**Input material:**
————

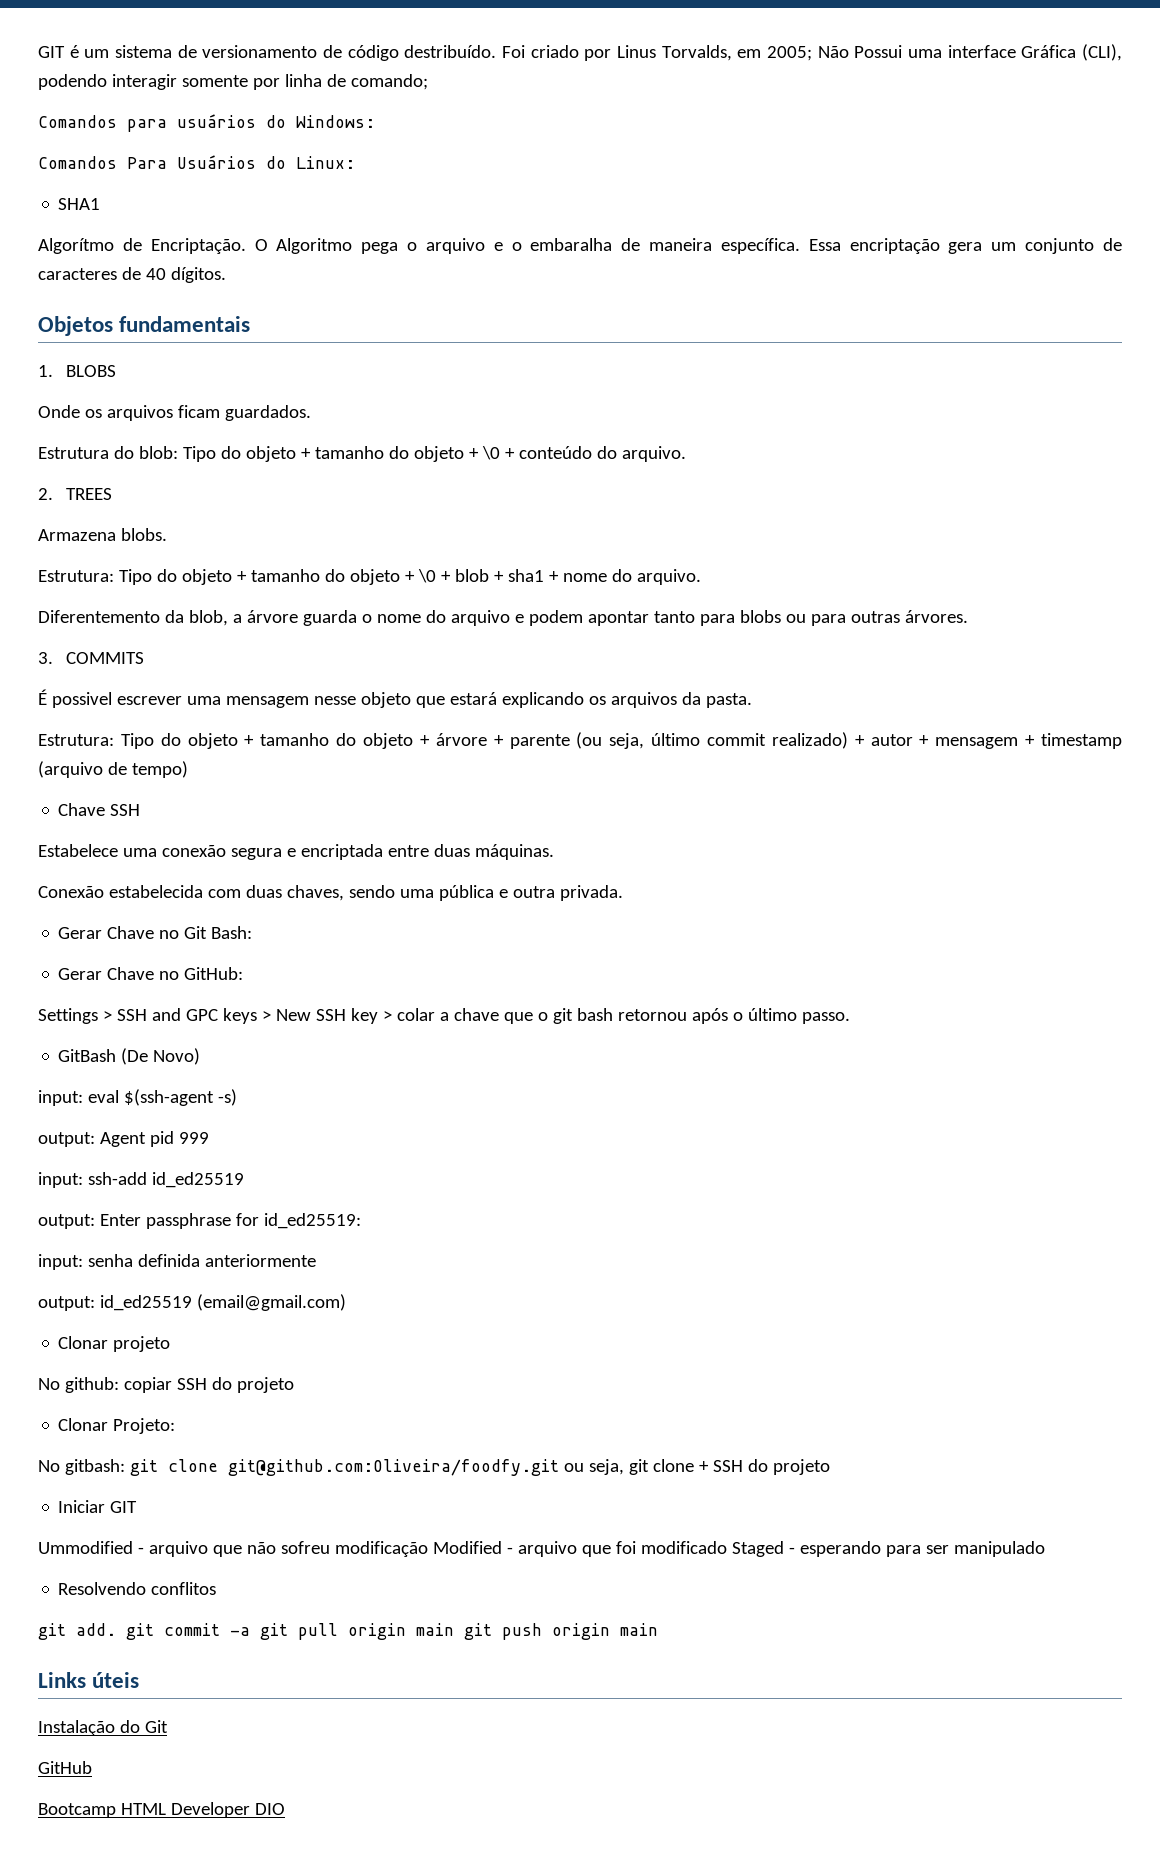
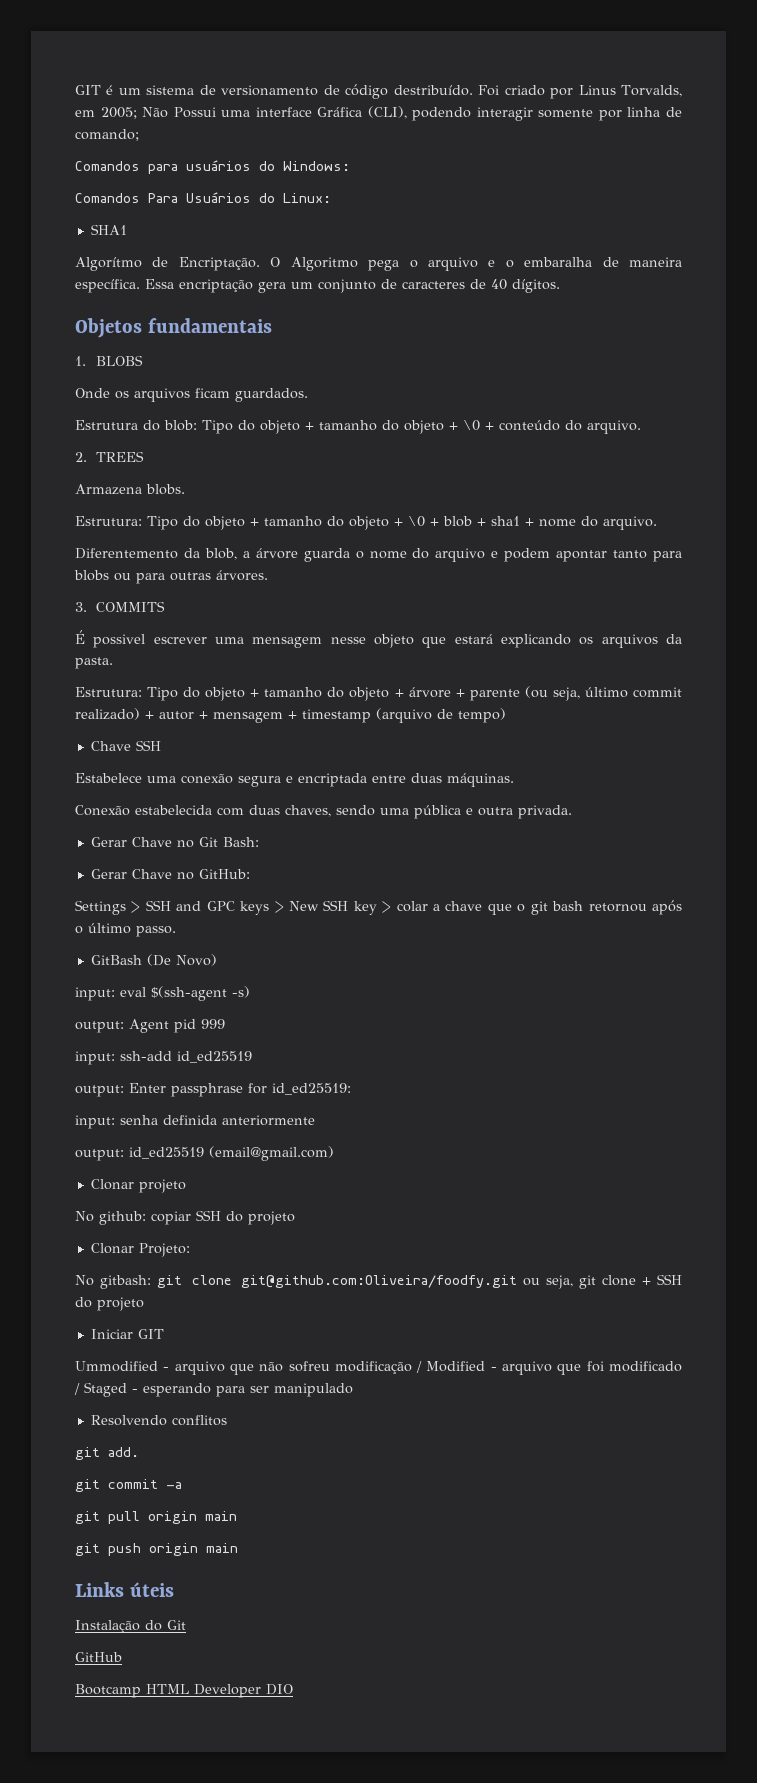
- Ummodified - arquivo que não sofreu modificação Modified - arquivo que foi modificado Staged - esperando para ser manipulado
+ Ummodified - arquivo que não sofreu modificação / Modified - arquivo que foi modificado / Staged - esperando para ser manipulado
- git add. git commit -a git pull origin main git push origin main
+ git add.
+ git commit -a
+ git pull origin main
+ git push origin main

————

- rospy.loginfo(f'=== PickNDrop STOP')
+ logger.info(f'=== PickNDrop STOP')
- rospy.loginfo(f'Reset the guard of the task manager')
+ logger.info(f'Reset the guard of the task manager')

————

**Required work:** When a line in the records above holds "Reset", that line is to be reported.

**Exercise result:**
- rospy.loginfo(f'Reset the guard of the task manager')
+ logger.info(f'Reset the guard of the task manager')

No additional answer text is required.